Bapna pointed out the dangers with privatisation deals, where “high-level government officials use borrowed funds to renovate public service enterprises and sell or concession them to ‘associates’ at prices well below their actual market values.” He argued that the Bank should force companies that want to receive its support to adopt much broader corporate transparency and disclosure requirements.

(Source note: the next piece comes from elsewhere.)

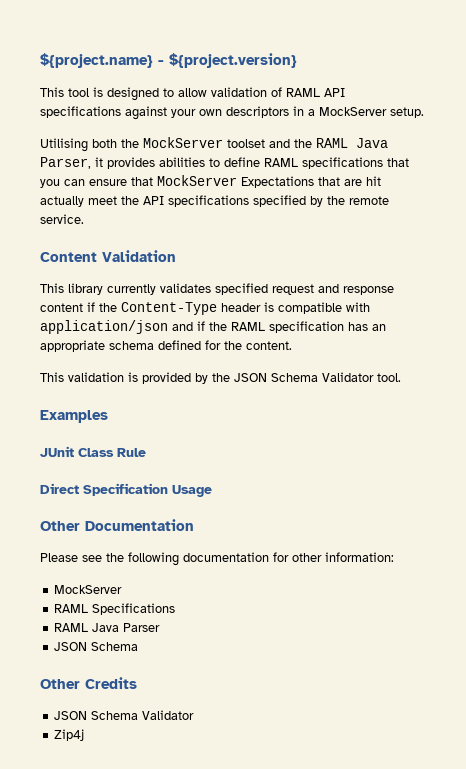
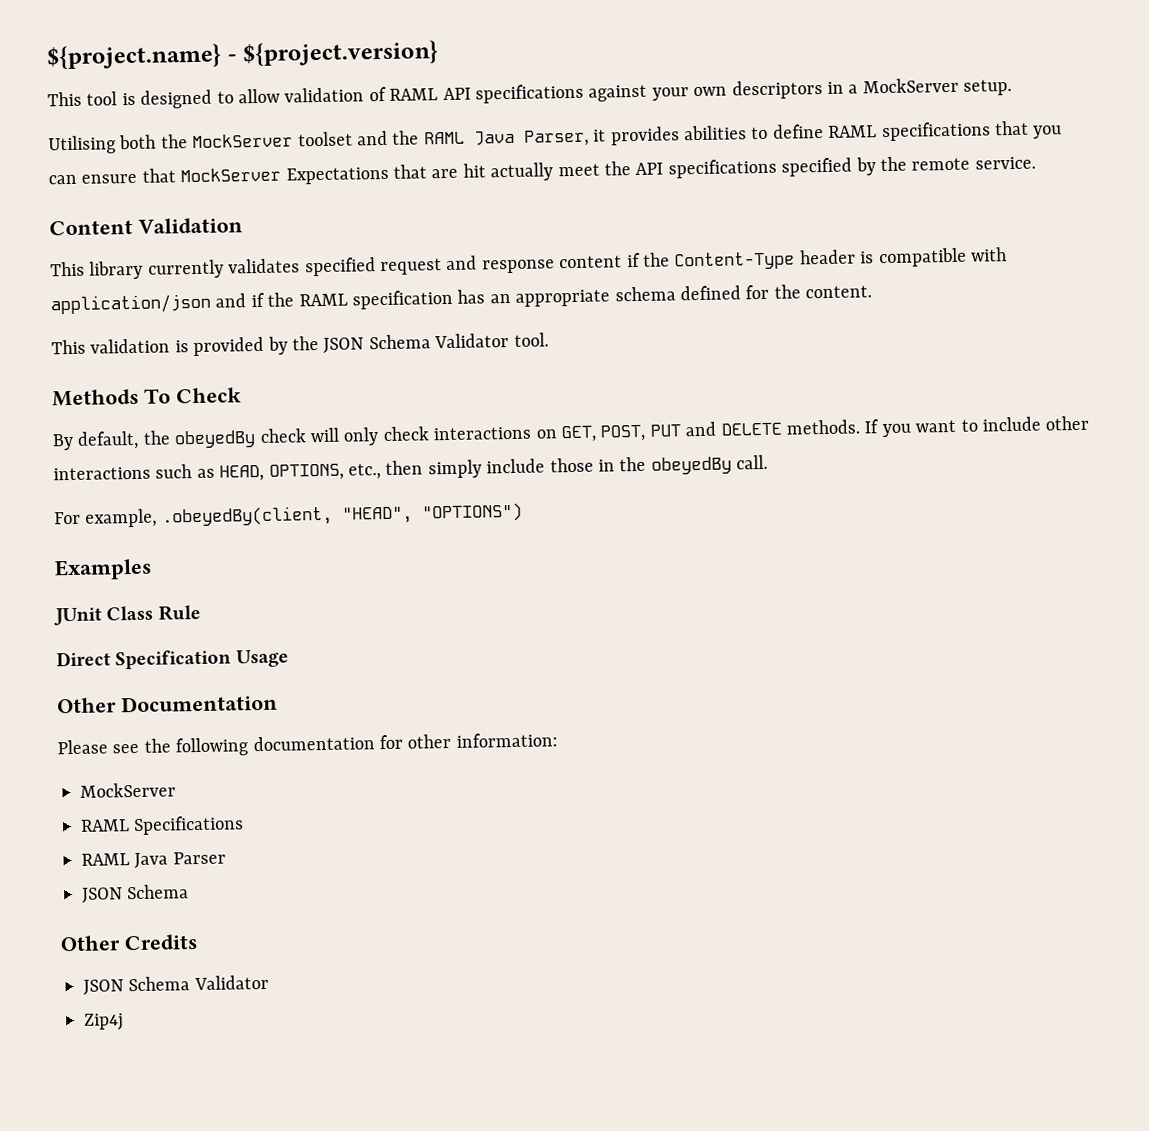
(401, 377) none -> [52,387,242,407] [52,415,1090,451] [53,454,769,482] [54,502,523,528] // Methods To Check // By default, the obeyedBy check will only check interactions on GET, POST, PUT and DELETE methods. If you want to include other interactions such as HEAD, OPTIONS, etc., then simply include those in the obeyedBy call. // For example, .obeyedBy(client, "HEAD", "OPTIONS")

He welcomed recent steps taken by Congress to require reports on the extent to which each MDB has resources to ensure that applicable laws are obeyed. He commented, however, that “immune from lawsuits and legal challenges, the MDBs know that they will be paid-back regardless of how much money is diverted or stolen. This situation provides a weak incentive to properly exercise full fiduciary duty to ensure that the money goes to its proper purposes.” He pointed out that the UN Convention Against Corruption recommends waiving immunity of international institutions in cases of corruption and that Congress might want to review the International Organizations Immunities Act to take account of this.

Dr Jeff Winters of North-Western University estimated that up to $100 billion of World Bank funds might have been diverted in the last sixty years, a figure the World Bank dismissed as “incomphrensible”. Winters proposed establishing “an international auditing body that is independent of the MDBs and of private sector auditing firms — nearly all of which have deep conflicts of interest.”